What is that aphorism:
“Fool me once, shame on you. Fool
me every summer for the past forty-plus years that I’ve been living here, shame
on me?” Or something like that?
When it comes to predicting Southern coastal weather patterns
going by the sky, my Canadian background has been an historical impediment, or,
quoting Ed Grimley, “It’s simply a joke, I must say.” The first time I became aware of this
predictive fallibility was in the summer of 1966.
“1966? I was born in '97! This blog writer is ancient!”
I was twenty-one years old.
“Twenty-one in 1966?
Oh, my…”
“Stop it.”
“Sorry.”
I was attending an eight-week Berthold Brecht Summer Theater
Workshop at UCLA, which is not on the
beach but it is on the West Side of
Los Angeles, a ten-minute (by freeway) drive from the Pacific, so the beach
weather systems still prevails. (Although
the cloud “burn-off”, I would soon learn, arrives earlier.)
I was living in a dorm that was a brisk twenty-minute walk
from the Theater Department. This meant,
due to our tightly packed schedule, that when you left your dorm room in the
morning, you had no time between classes to go back. If you thought you might need something, that
was your only chance to bring it along.
I woke up one morning early in my stay, looked out the
window to check the sky for the weather – “June Gloom.” Except that my Toronto-honed impulses did not
perceive it that way. My Toronto-honed
impulses saw it as, (quoting a song from The
Fantasticks):
“Soon It’s Going To Rain.”
Having arrived at this judgment based on a lifetime of Southern
Ontario “sky scanning”, I responded accordingly. I dressed in long pants, a long-sleeved
shirt, a sweater and a full-length raincoat.
Wishing I had an umbrella, but I didn’t.
And I went off to class.
By lunchtime, with the sun was blazing overhead, I was now carrying my raincoat and my sweater, my long
sleeves had been rolled up, and I now wished I had worn shorts. Though I was happy about not bringing an
umbrella.
The prolonged laughter of my West Coast classmates only
increased following my lame-ass explanation:
“Where I come
from, that morning sky said “Rain.”
I have lived here for over forty years. And despite that extended period of
relocation, one glimpse at that ominous morning murkiness still has me
responding,
“I better stay inside, because that rain is going to come
down any minute!”
Fooling myself for the…well, way, way, way more than twice.

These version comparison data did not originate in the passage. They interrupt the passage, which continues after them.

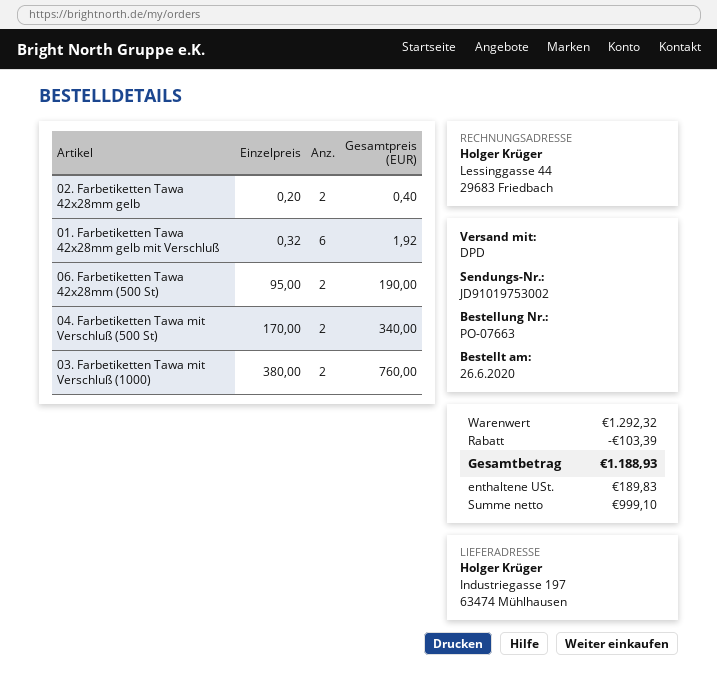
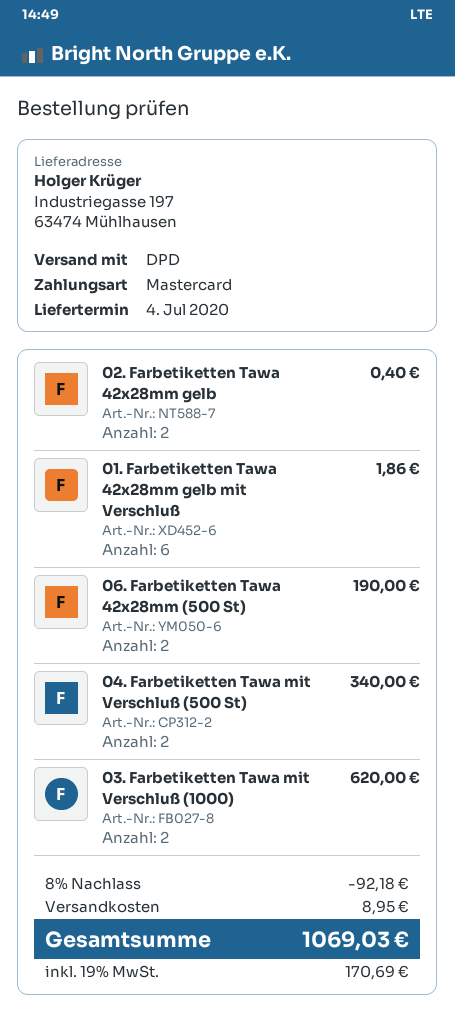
01. Farbetiketten Tawa 42x28mm gelb mit Verschluß: 6 for 1.92 -> 6 for 1.86
03. Farbetiketten Tawa mit Verschluß (1000): 2 for 760.00 -> 2 for 620.00
discount: 103.39 -> 92.18
shipping: none -> 8.95
tax: 189.83 -> 170.69
total: 1188.93 -> 1069.03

I guess, though I am unquestionably from here now, my reactive conditioning is
still entirely not.
And most likely, it would appear, it never will be.

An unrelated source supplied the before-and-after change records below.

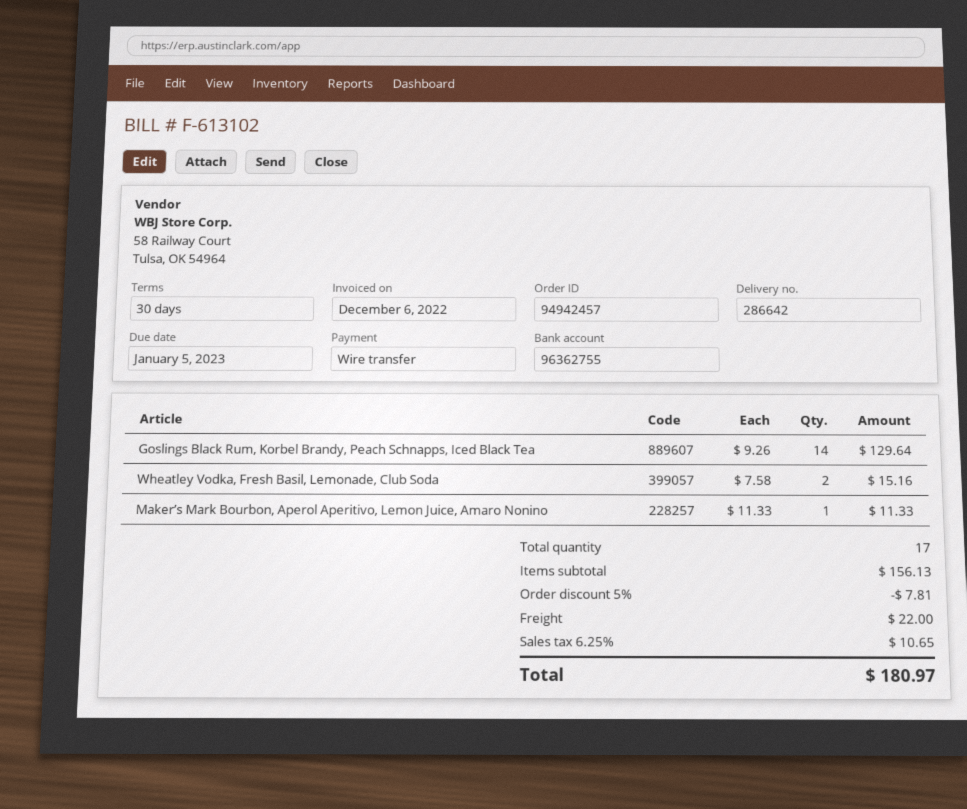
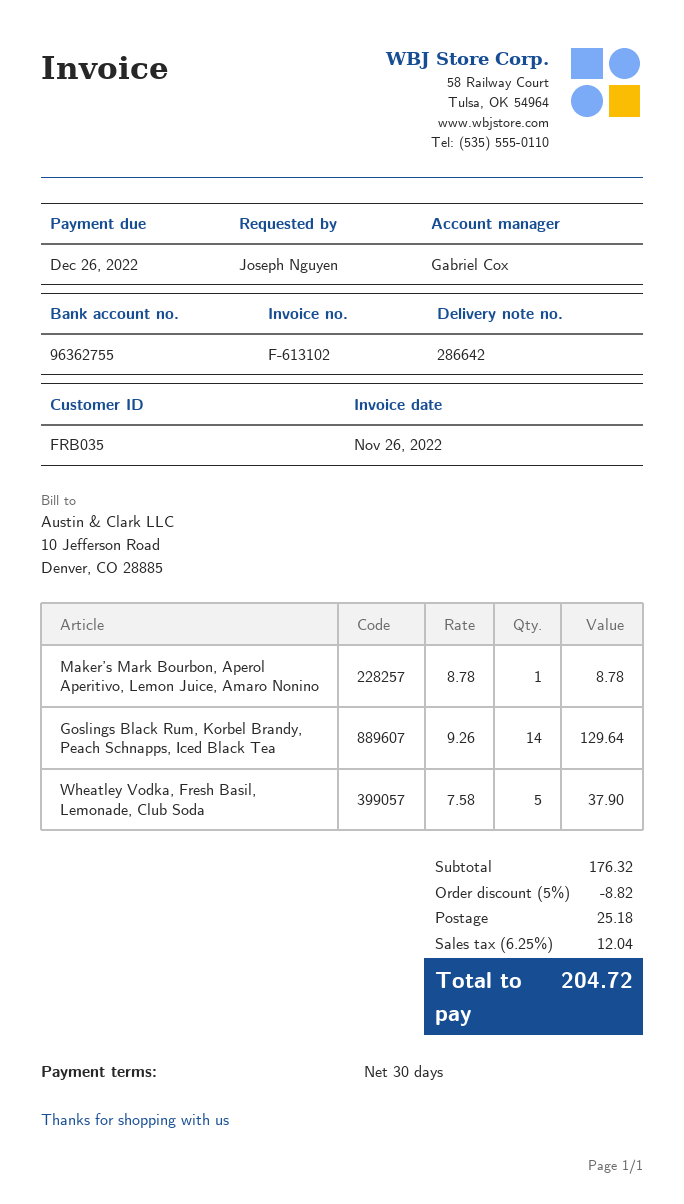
invoice date: 2022-12-06 -> 2022-11-26
due date: 2023-01-05 -> 2022-12-26
Wheatley Vodka, Fresh Basil, Lemonade, Club Soda: 2 x 7.58 = 15.16 -> 5 x 7.58 = 37.90
Maker’s Mark Bourbon, Aperol Aperitivo, Lemon Juice, Amaro Nonino: 1 x 11.33 = 11.33 -> 1 x 8.78 = 8.78
subtotal: 156.13 -> 176.32
discount: 5% = 7.81 -> 5% = 8.82
shipping: 22.00 -> 25.18
tax: 6.25% = 10.65 -> 6.25% = 12.04
total: 180.97 -> 204.72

Writer’s Note: I was planning to write something else today,
but the prospect of doing so felt like more than I could handle, and I was frankly
anxious about successfully pulling it off.
You see that? Even when you’re not writing for money, you
are still confronted with pressure and stress.

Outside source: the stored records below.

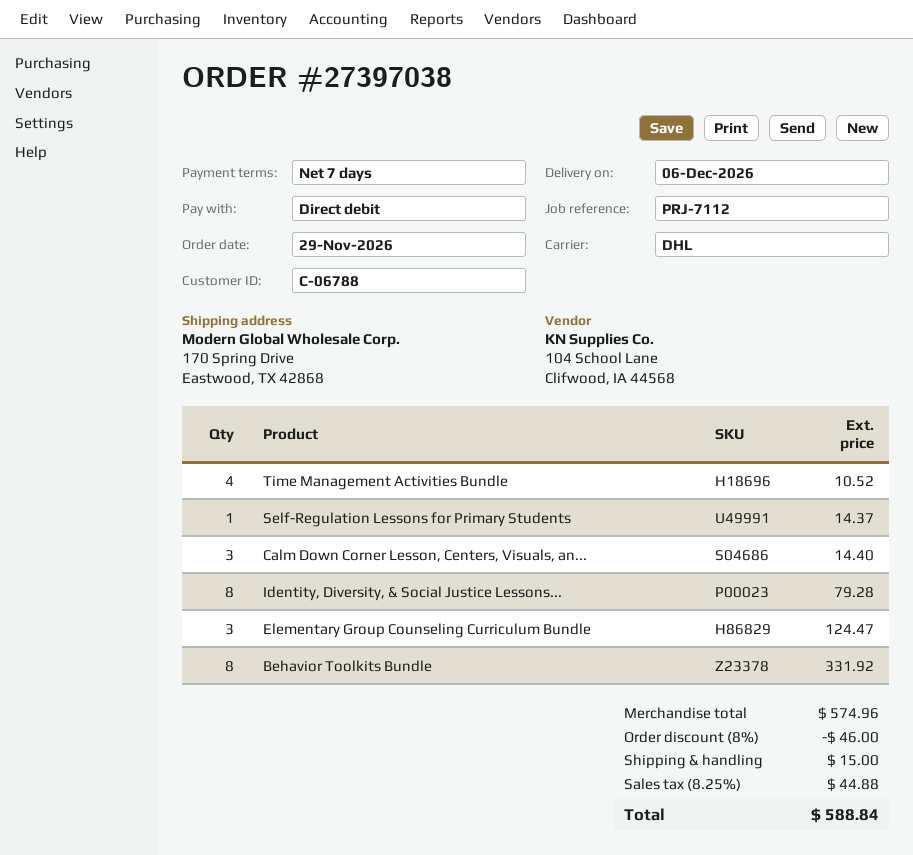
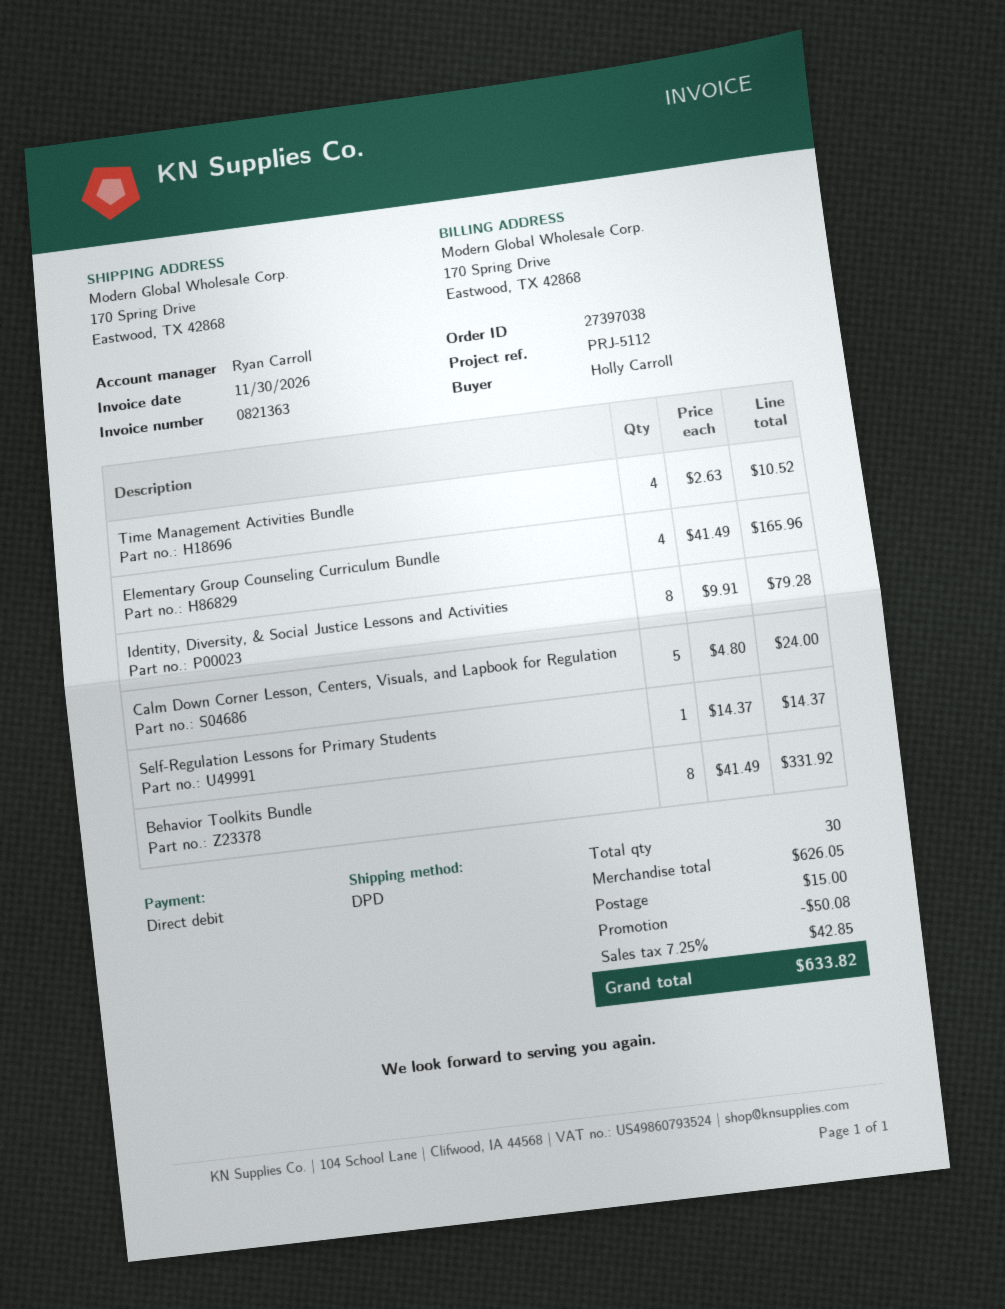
reference: PRJ-7112 -> PRJ-5112
shipping method: DHL -> DPD
Calm Down Corner Lesson, Centers, Visuals, an...: 3 for 14.40 -> 5 for 24.00
Elementary Group Counseling Curriculum Bundle: 3 for 124.47 -> 4 for 165.96
subtotal: 574.96 -> 626.05
discount: 46.00 -> 50.08
tax: 8.25% = 44.88 -> 7.25% = 42.85
total: 588.84 -> 633.82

The difference is that that, unlike when I was working, the pressure and
stress are entirely self-determined.
Now I get to
decide what I want to challenge myself with, or in this case, what I decide to hold
off on for at least another day. I am
not “wimping out.” I am simply monitoring
my personal situation.
I know recent
“converts” tend to oversell their newfound “enlightenment”, but this
“retirement thing” provides some definite liberating advantages.
Not to rub it in,
working people who make money and actually do things, but this arrangement is
pretty good too. I have never been a
positive person, but I am beginning to feel positive about entirely opting
out.
I have a feeling that actual
positive people will see that a misplaced application of the “Positive Outlook.”
They could be right.
On the other hand,
They could be
jealous.
2 comments:
Reminds me of a friend interviewing for a job in Florida, who turned on the evening news and saw a weather forecaster warn people that, with the temp dropping (below 60, I think), it was unwise to go out in a bathing suit.
My own weather forecasting skills were honed in upstate New York. They work great in England.
wg
Your blog, your choice! You choose what to write and what not to write. And when retired, you can easily put off till tomorrow, or forever, since there's only one deadline now. Enjoy your moments and make them count - like you need that lecture!